I'll mention first that you do have, and have always had, the option of going down the road mentioned by Keatah in post #34 above ...
You may have already considered that option.
I think this is possibly my last shot at this help890, as I'm just about out of fresh ideas (fresh out of ideas as well), although I do have a a little hope with this one.
Before I link to the software, a program called "RMPrepUSB", a little explanation of the testing I've done before posting it for you, and all done as before with my SD card plugged directly into the card reader, to mirror your situation. As opposed to using my USB adapter
, which I always use for accessing and transferring files from my SD cards.

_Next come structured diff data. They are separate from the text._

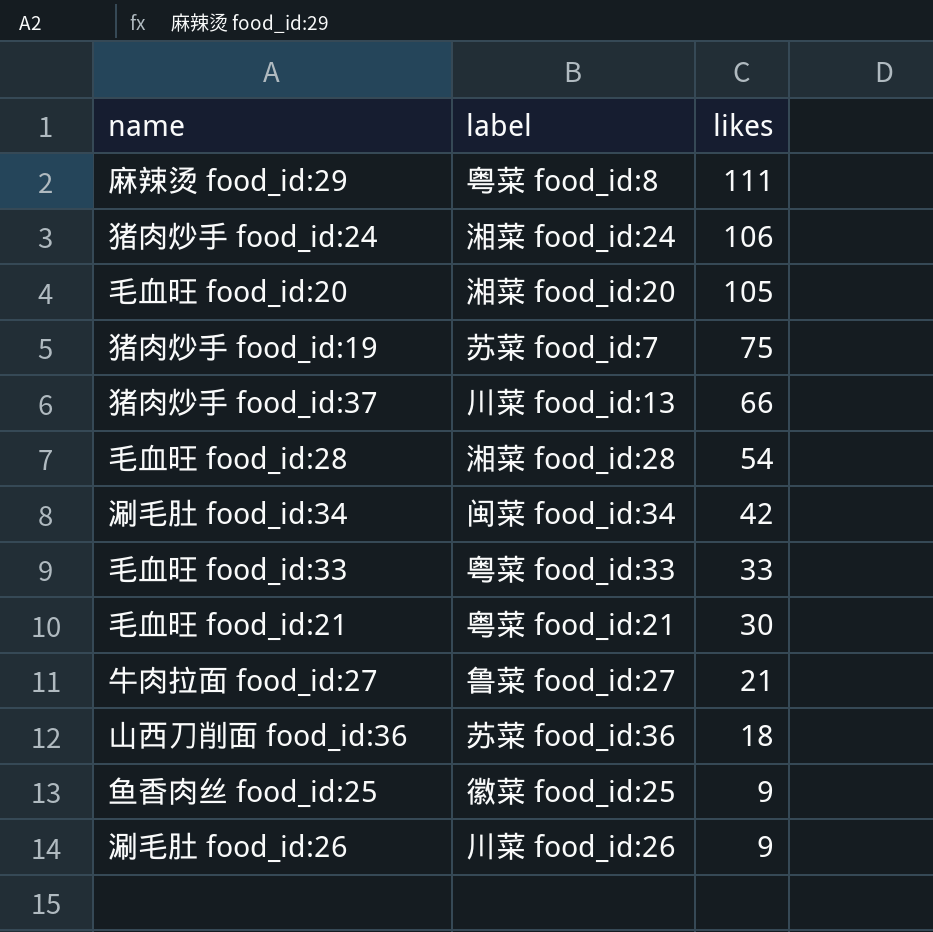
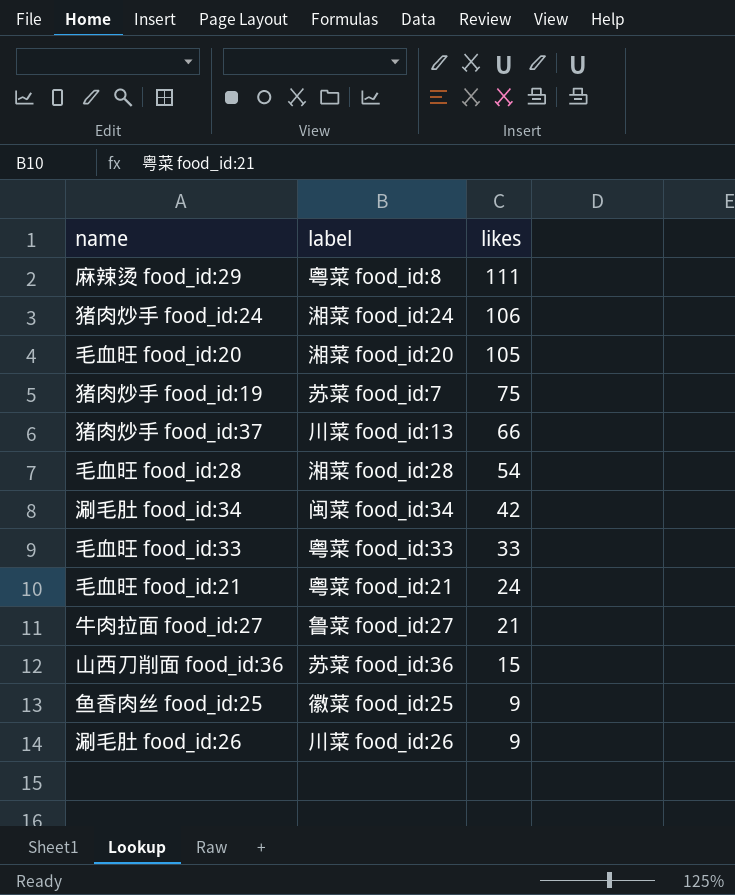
毛血旺 food_id:21 | likes: 30 -> 24
山西刀削面 food_id:36 | likes: 18 -> 15

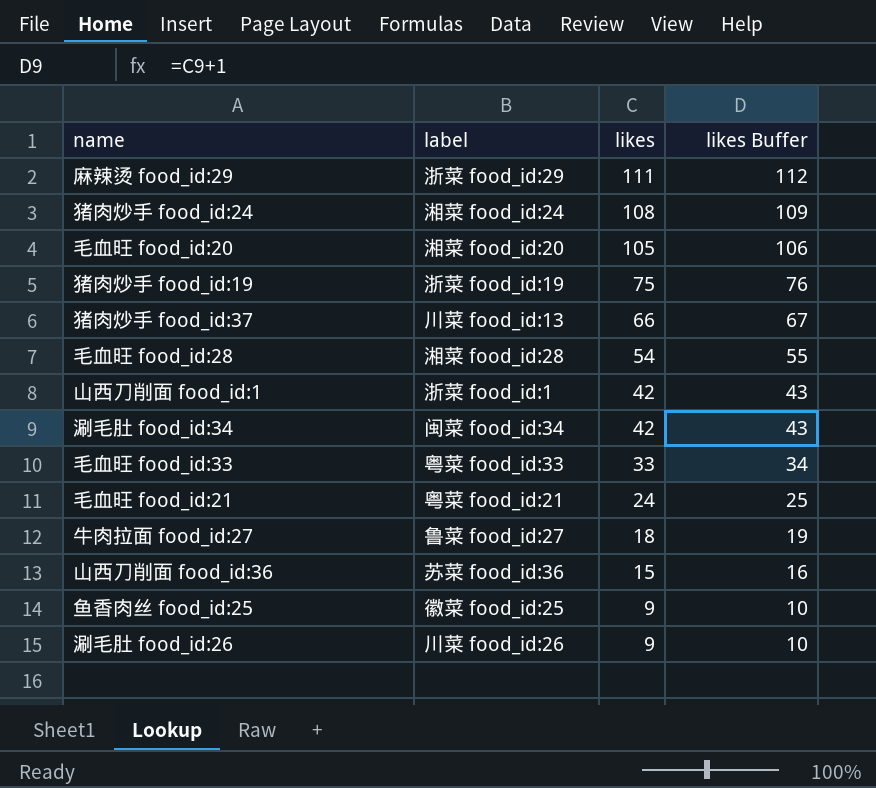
column likes Buffer | formula: none -> [likes] + 1
麻辣烫 food_id:29 | label: 粤菜 food_id:8 -> 浙菜 food_id:29
猪肉炒手 food_id:24 | likes: 106 -> 108
猪肉炒手 food_id:19 | label: 苏菜 food_id:7 -> 浙菜 food_id:19
row 山西刀削面 food_id:1: none -> 浙菜 food_id:1 | 42 | 43
牛肉拉面 food_id:27 | likes: 21 -> 18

I took my 1GB SD card and erased all the contents with "Eraser 5.7
With CCleaner I also carried out a "Drive Wipe" with a one pass secure delete.

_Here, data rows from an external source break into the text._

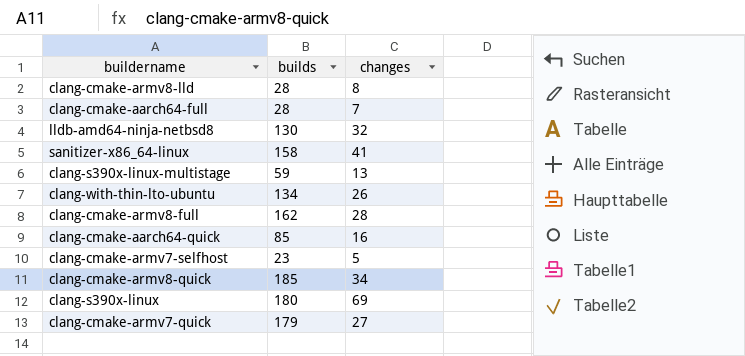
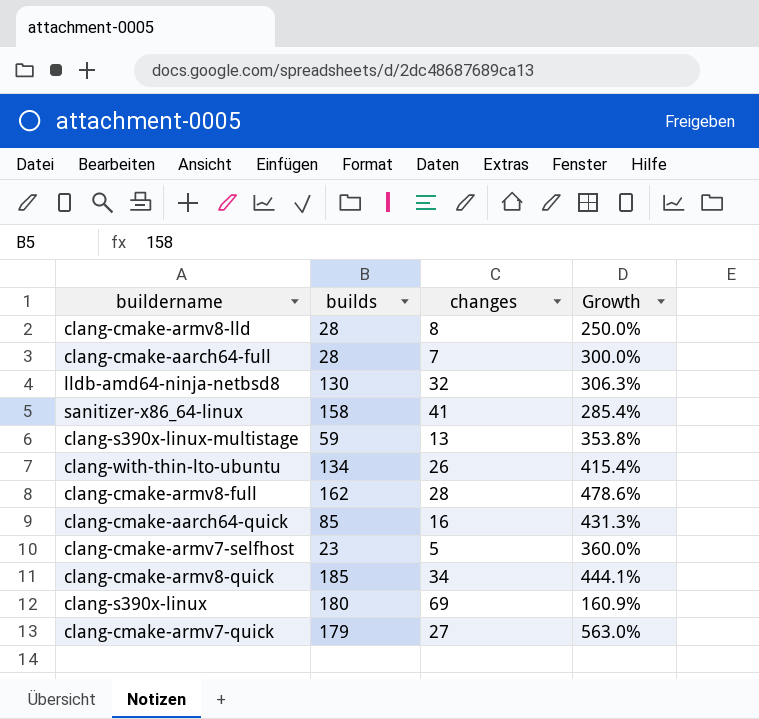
column Growth | formula: none -> ([builds] - [changes]) / [changes]

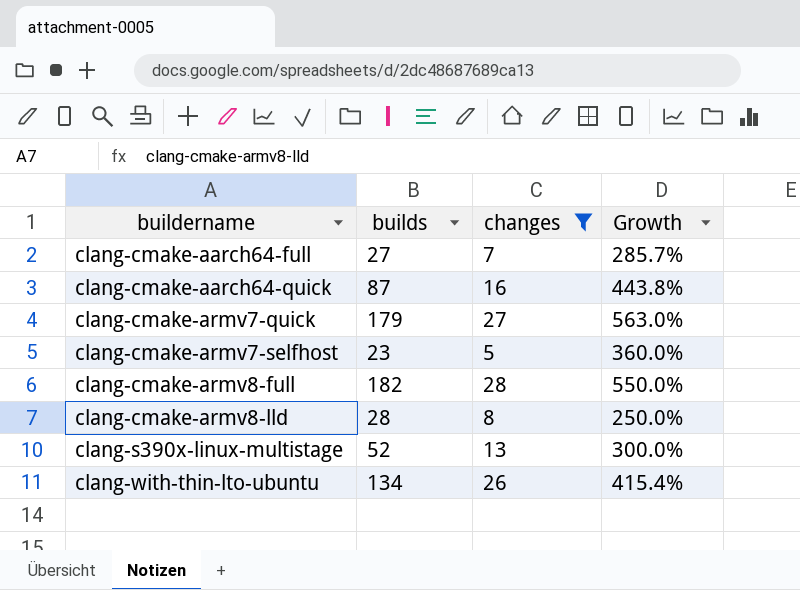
filter: none -> changes <= 28
row order: none -> buildername ascending
clang-cmake-aarch64-full | builds: 28 -> 27
clang-cmake-aarch64-full | Growth: 300.0% -> 285.7%
clang-cmake-aarch64-quick | builds: 85 -> 87
clang-cmake-aarch64-quick | Growth: 431.3% -> 443.8%
clang-cmake-armv8-full | builds: 162 -> 182
clang-cmake-armv8-full | Growth: 478.6% -> 550.0%
clang-s390x-linux-multistage | builds: 59 -> 52
clang-s390x-linux-multistage | Growth: 353.8% -> 300.0%

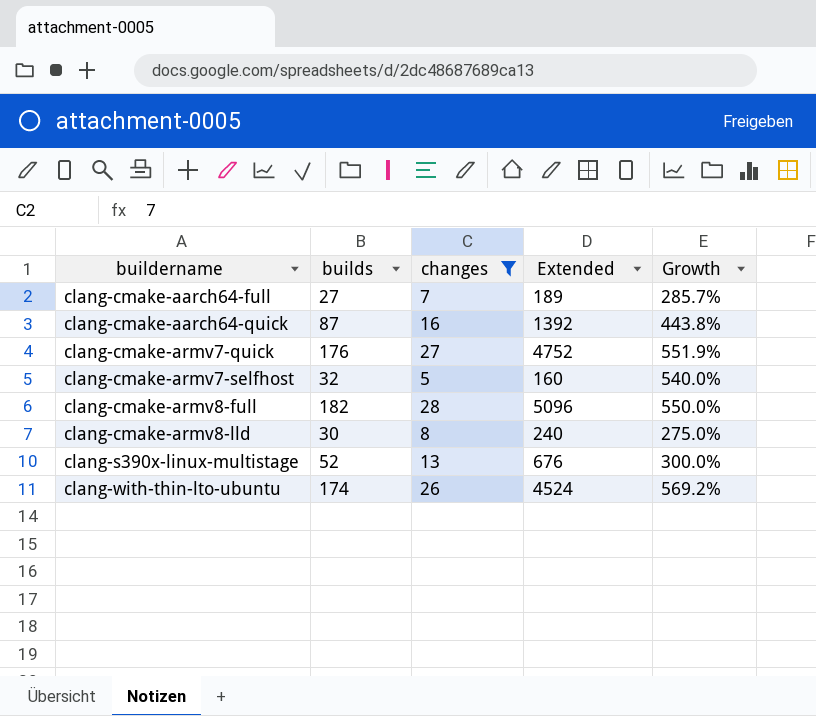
column Extended | formula: none -> [builds] * [changes]
clang-cmake-armv7-quick | builds: 179 -> 176
clang-cmake-armv7-quick | Growth: 563.0% -> 551.9%
clang-cmake-armv7-selfhost | builds: 23 -> 32
clang-cmake-armv7-selfhost | Growth: 360.0% -> 540.0%
clang-cmake-armv8-lld | builds: 28 -> 30
clang-cmake-armv8-lld | Growth: 250.0% -> 275.0%
clang-with-thin-lto-ubuntu | builds: 134 -> 174
clang-with-thin-lto-ubuntu | Growth: 415.4% -> 569.2%

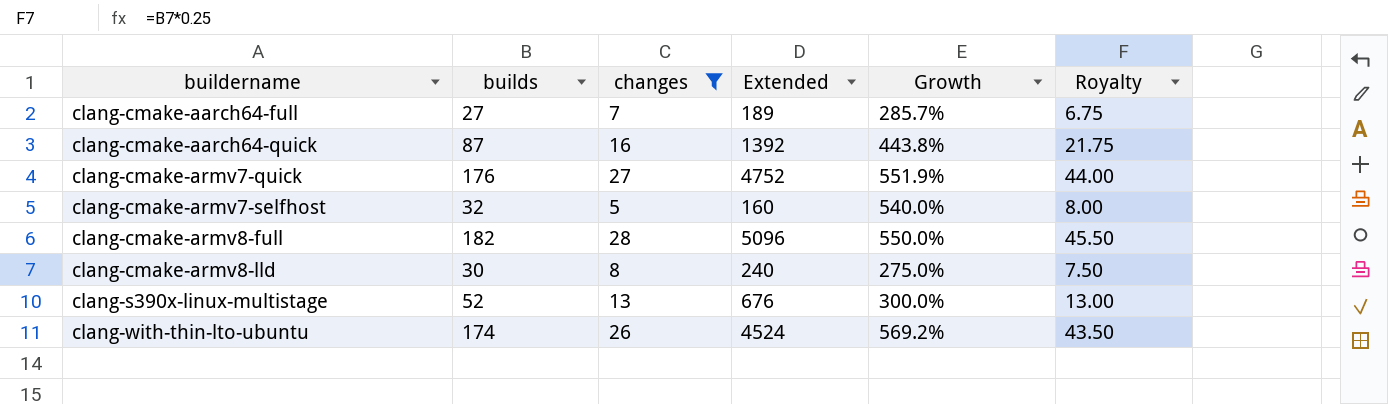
column Royalty | formula: none -> [builds] * 0.25

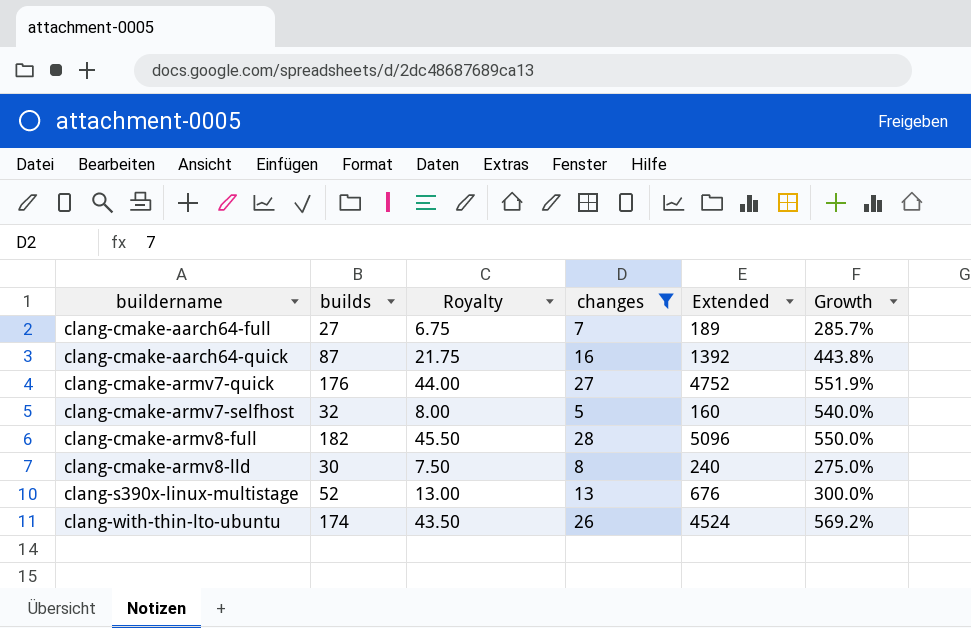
column Royalty | position: 6 -> 3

I then carried out a full format of the card.
And finally deleted the partition and created a new one with Windows Disk Management.
This was to try and ensure that the card was devoid of any other files to recover before doing my tests.
The purpose of this test was to ascertain as to whether deleting a partition containing files, thus creating "unallocated space", and then creating a new partition with RMPrepUSB would wipe all traces of the files possibly remaining in the "unallocated space".
I did this to replicate the 30mb of unallocated space showing on your card, just in case the photographs you want are by chance on that section of your drive.
: Copied 37 jpgs onto the card, and verified their integrity.
: Used Mintools Partition Wizard 7.5 to delete the partition, leaving me with a "raw" drive containing "unallocated space". (again, as per your 30mb)
: Created a new partition with RMPrepUSB
: Used Windows Disk management to assign a drive letter.
: Scanned the card with "PhotoRec".
All 37 jpgs were recovered intact by PhotoRec. I tested all of them.
Creating a new partition with RMPrepUSB does not delete any jpg files still residing in the "unallocated space" after the partition and file system has been lost.
So following my suggestions below will not lose any jpg files which may still be on that recognized 30mb section of your drive.
Download "RMPrepUSB Portable" from here ...
(Scroll halfway down the page and select the 3rd of the first 3 download options)
Extract from the zip to a folder because the zip contains multiple files.
To run it double click the "RMPREPUSB.exe" file, and set it up as shown here ...
Set up RMPrepUSB.jpg 502.84K
The reason I'm using this tool is because there isn't anything I've seen or tried which will do anything other than create a partition on the recognized 30mb of your card.
With the different options available here, there's an outside chance that the full size of your drive may be picked up, and if that doesn't happen with the "Max" size option set, there's the alternative option of setting a larger number in that box to more reflect the size of your card.
That may do absolutely nothing other than recognize the 30mb, but as I've nothing to test that with, I have no idea.
At least I know that the first time you use this, it will create a partition which doesn't
delete any files which may be residing within the "unallocated space", which you can then scan with PhotoRec. I tried Recuva and other recovery tools, but only PhotoRec found them.
Run it as shown, and if it just creates a partition on the 30mb, then scan that new partition for files.
Here's some screenshots of my recovery with PhotoRec, which I'll show for the benefit of others ...
Select Drive and Proceed:
Choose Card.jpg 130.02K
Choose File System (Other - Fat etc):
File System.jpg 79.85K
Press "c" without changes to save in TestDisk "Program Files" folder (This is where PhotoRec resides and is less complicated than changing the "save" directory.)
Save in TD folder press C.jpg 175.96K
All recovered.jpg 92K
Any files will be in a directory called "recup_dir.1" in the TestDisk "Program Files" folder
Short of finding another software which will find or restore your missing space the only option left that I know of is to re-program the controller chip of your card providing it isn't damaged.
This will involve using a utility called "ChipGenius", which will scan your card and list what's called the "VID" and "PID" numbers along with the "Chip Part-Number" ...
You would then need to find the programming software dedicated to that "part-number".
Just in case you want to go down that road, the info is here ...
If it was my card, and was now a useless 30mb, I would have a look at this option, carefully, but would probably sling the card and call it a day. The option exists which is why I mention it.
Some folk out there may enjoy experimenting.
Good luck, and just ask if you need any info or clarification and I'll help if I can.